SECTION 2.02. Form, Date, Maturity Date, Interest Rate and Interest Payment Dates of Bonds. (a) The definitive bonds of Collateral Series A shall be in engraved, lithographed, printed or typewritten form and shall be registered bonds without coupons, and such bonds and the Trustee’s certificate of authentication to be endorsed thereon shall be substantially in the form included in Exhibit A hereto. The bonds of Collateral Series A shall be dated as provided in Section 3.03 of the Original Indenture.

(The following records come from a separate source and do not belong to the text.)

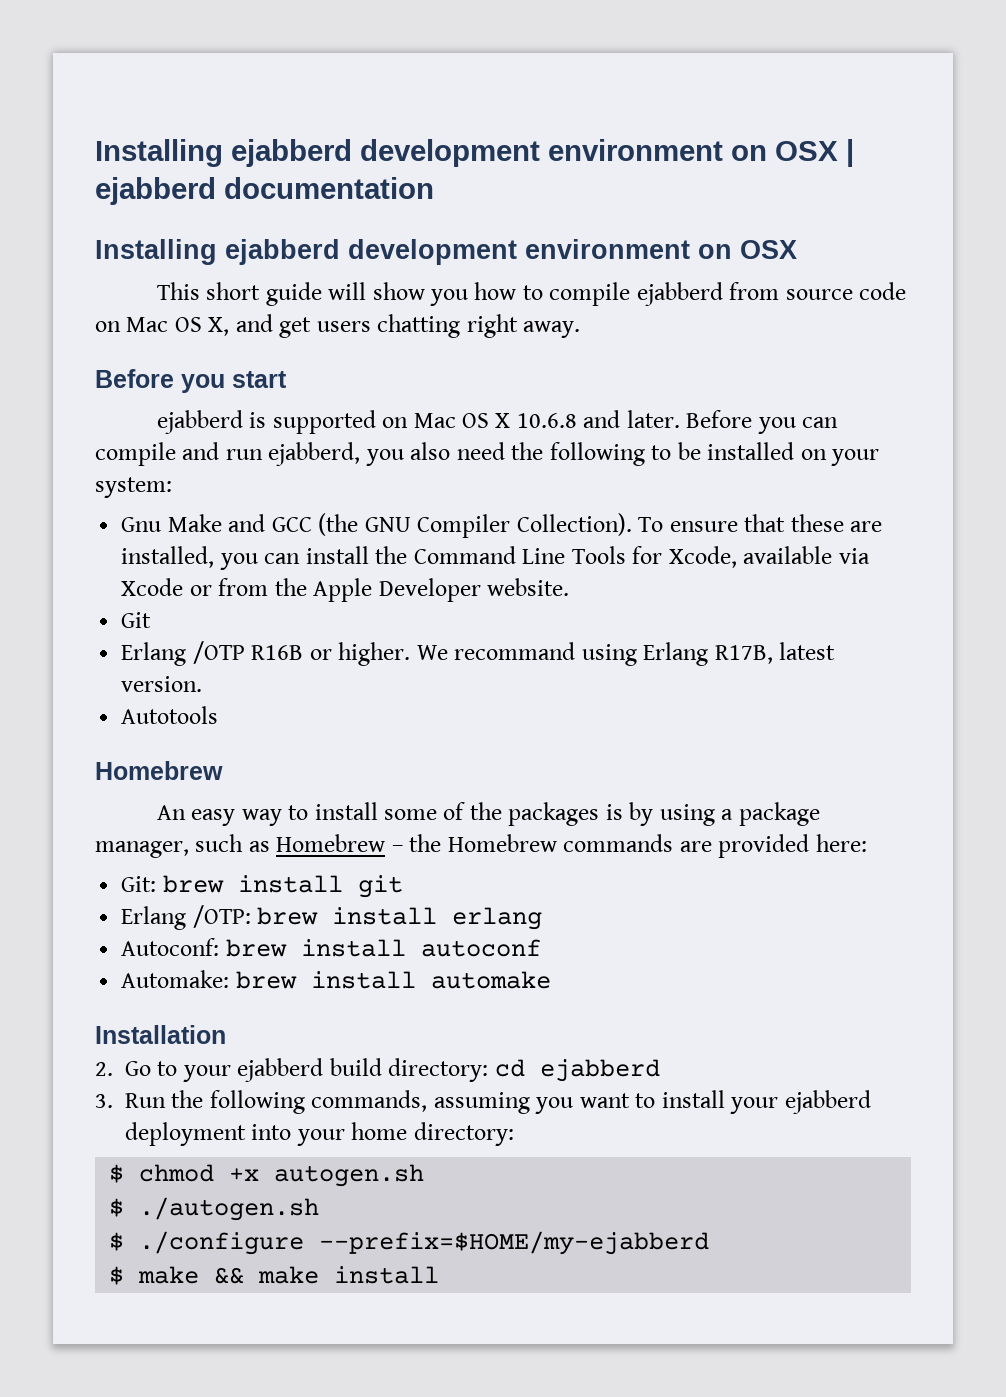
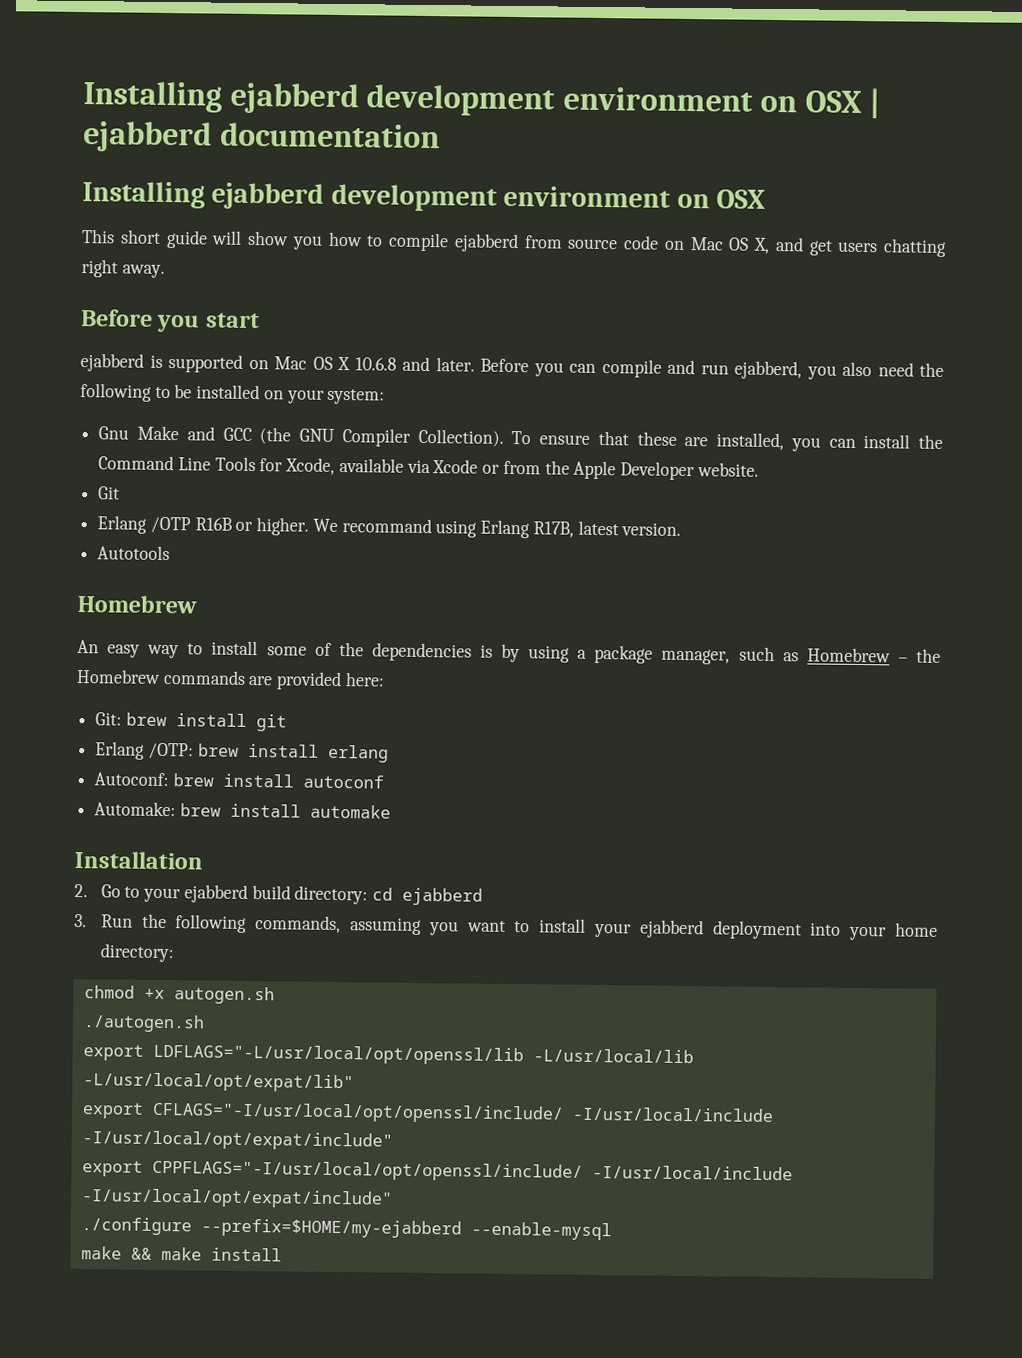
- An easy way to install some of the packages is by using a package manager, such as Homebrew – the Homebrew commands are provided here:
+ An easy way to install some of the dependencies is by using a package manager, such as Homebrew – the Homebrew commands are provided here:
- $ chmod +x autogen.sh
+ chmod +x autogen.sh
- $ ./autogen.sh
+ ./autogen.sh
- $ ./configure --prefix=$HOME/my-ejabberd
- $ make && make install
+ export LDFLAGS="-L/usr/local/opt/openssl/lib -L/usr/local/lib -L/usr/local/opt/expat/lib"
+ export CFLAGS="-I/usr/local/opt/openssl/include/ -I/usr/local/include -I/usr/local/opt/expat/include"
+ export CPPFLAGS="-I/usr/local/opt/openssl/include/ -I/usr/local/include -I/usr/local/opt/expat/include"
+ ./configure --prefix=$HOME/my-ejabberd --enable-mysql
+ make && make install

(b) The bonds of Collateral Series A shall bear interest as provided in the form of the bond of Collateral Series A, and such provisions are incorporated at this place as though set forth in their entirety. The interest rate and maturity date of the bonds of Collateral Series A shall be as set forth in the form of the bond of Collateral Series A.
(c) The interest on the bonds of Collateral Series A so payable on any Interest Payment Date shall, subject to the exceptions provided in Section 3.07 of the Original Indenture, be paid to the person in whose name such bond is registered on such Interest Payment Date.

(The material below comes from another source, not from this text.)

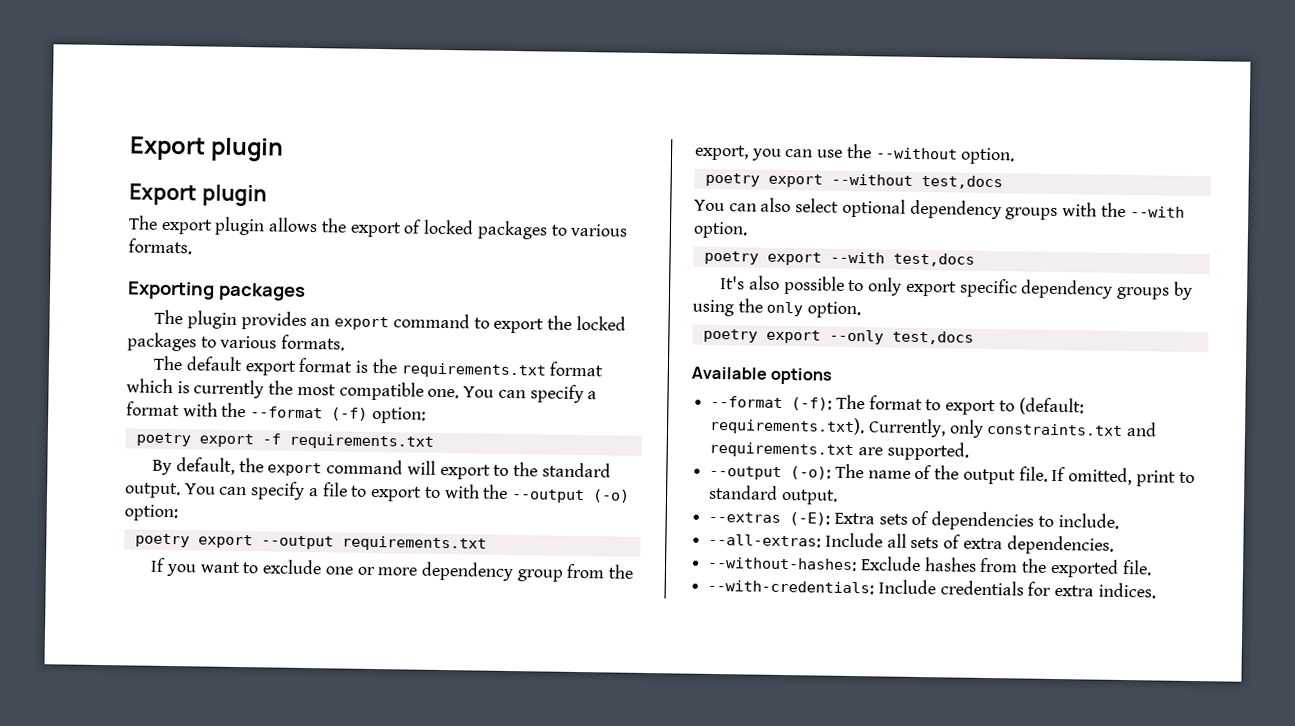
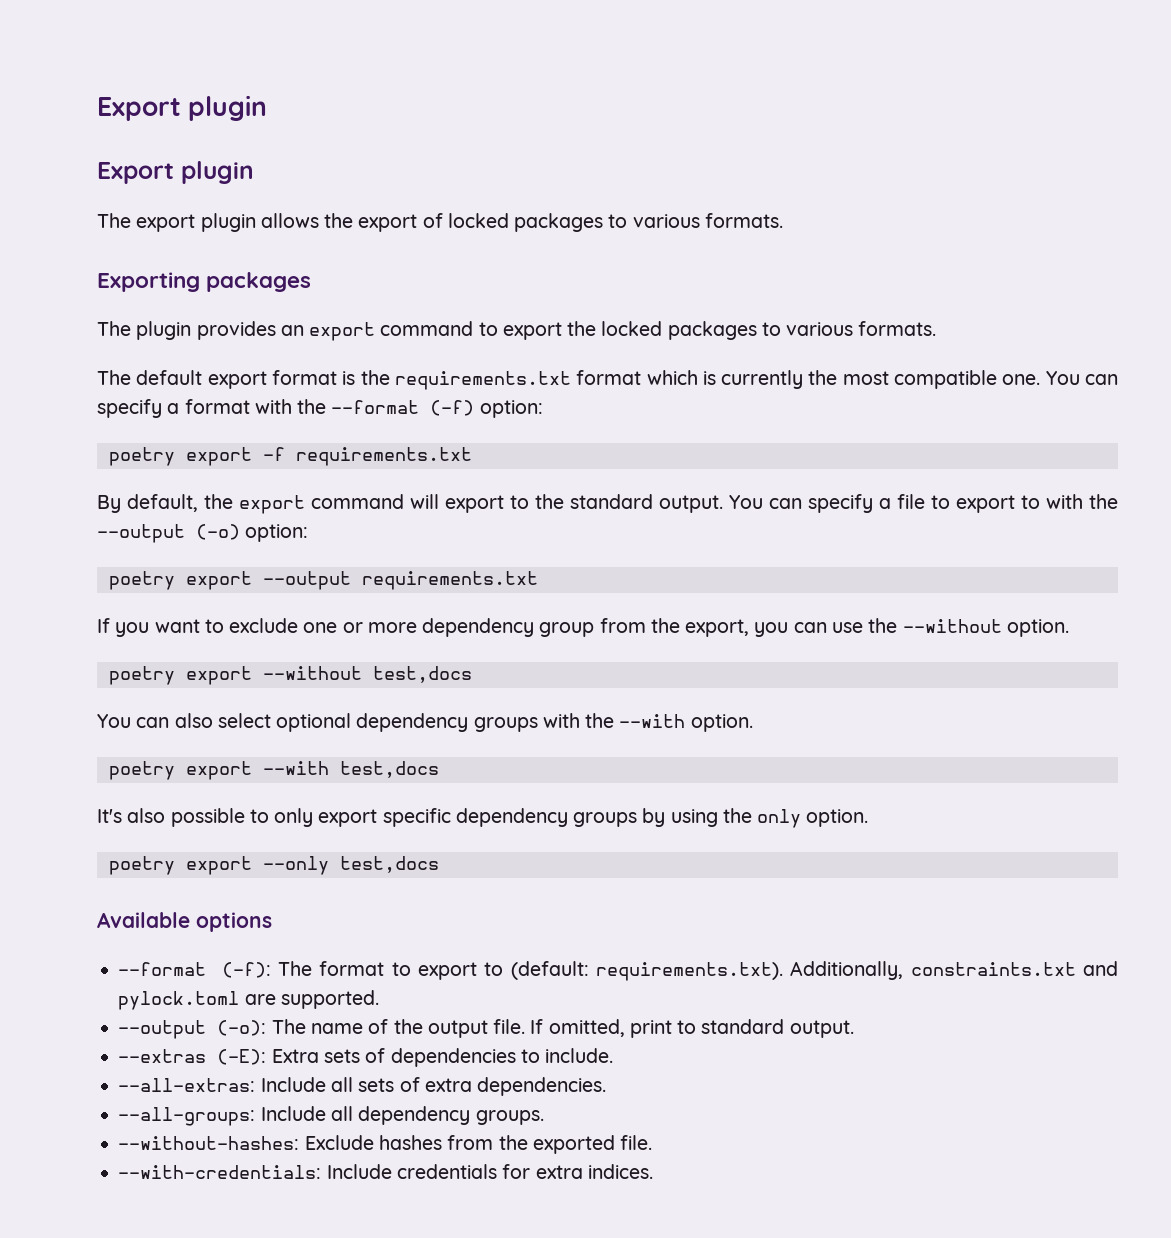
- --format (-f): The format to export to (default: requirements.txt). Currently, only constraints.txt and requirements.txt are supported.
+ --format (-f): The format to export to (default: requirements.txt). Additionally, constraints.txt and pylock.toml are supported.
+ --all-groups: Include all dependency groups.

SECTION 2.03. Bonds Issued as Collateral Security. The bonds of Collateral Series A shall be issued, delivered, and pledged to, and registered in the name of, the Administrative Agent, for the benefit of the Lenders, in order to secure and provide for, and as collateral security for, the payment when due of the principal of and interest on, and fees with respect to, outstanding Advances under the Credit Agreement.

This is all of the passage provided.